People indulge in a lot of handwringing about the state of the music industry these days, decrying the impossibility of earning a living from being
in a band. And yes, compared to the latter part of the twentieth century, when second-tier Britpop acts were given tens of thousands to make
forgettable music videos, the pittance available from today’s streaming services and the rising cost of touring can make it seems as if only Coldplay
or Mumford & Sons can build a ‘career’ from their endeavours anymore.
But this kind of rose-tinted view overlooks other practices in the past, when the industry dictated who could earn a living from their music, and a
major label deal was the Holy Grail for young gunslingers with guitars.
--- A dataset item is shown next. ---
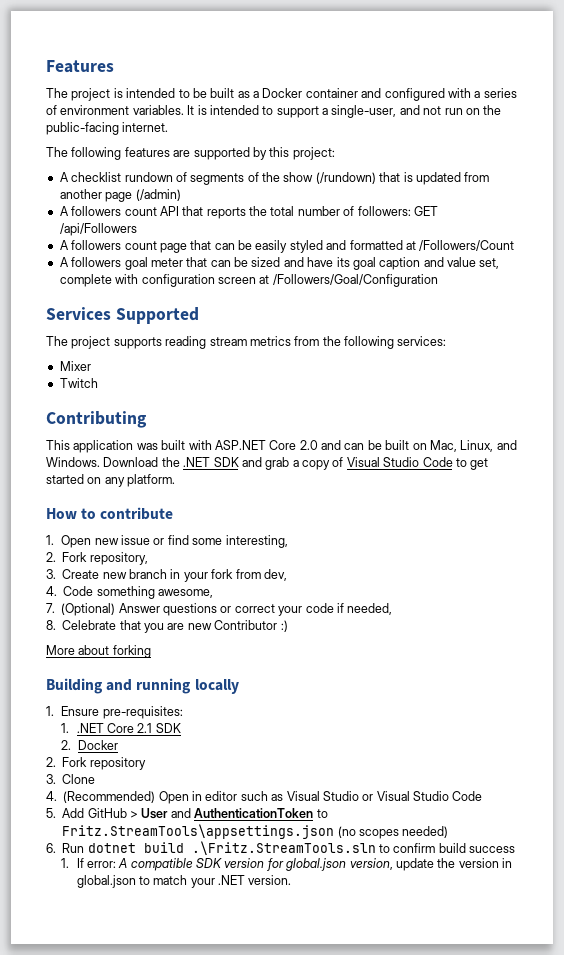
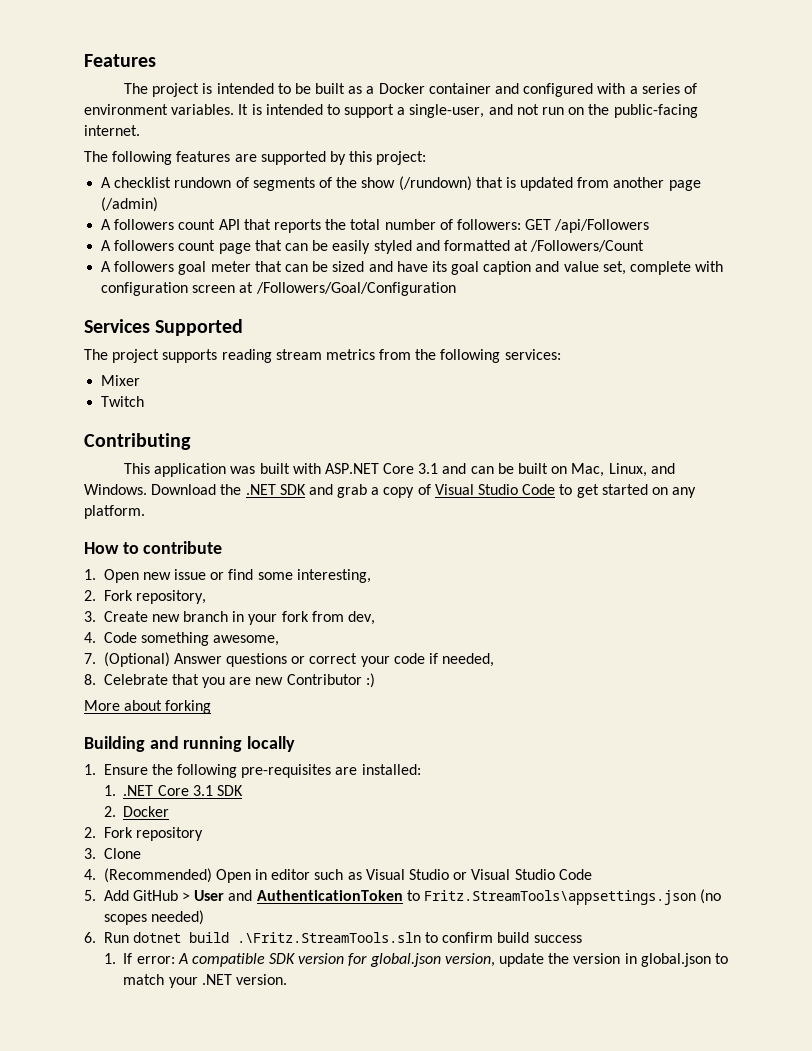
[299,440,318,450] 2.0 -> [418,463,439,474] 3.1
[102,706,183,719] pre-requisites: -> [151,764,421,778] the following pre-requisites are installed:
[137,723,153,733] 2.1 -> [192,785,213,796] 3.1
In those times back before crowdfunding and Bandcamp, when groups rarely
set up their own labels to release music across a democratised marketplace, corporate treatment of ‘the talent’ was often less than ideal.
The Wrens are a particularly horrendous case in point. As you can see on their website biography, the mistreatment this band suffered still rankles, two decades on. The indie-rock quartet
came together around 1989/90, the four of them sharing a house in Secaucus, New Jersey throughout the 1990s. Made up of frontman and guitar player Charles Bissell, brothers Greg and
Kevin Whelan on second guitar and bass respectively and drummer Jerry MacDonald, their vocals were split between Bissell and Kevin Whelan and The Wrens signed to Grass Records on
the back of an independently released 7-inch they put out in 1993.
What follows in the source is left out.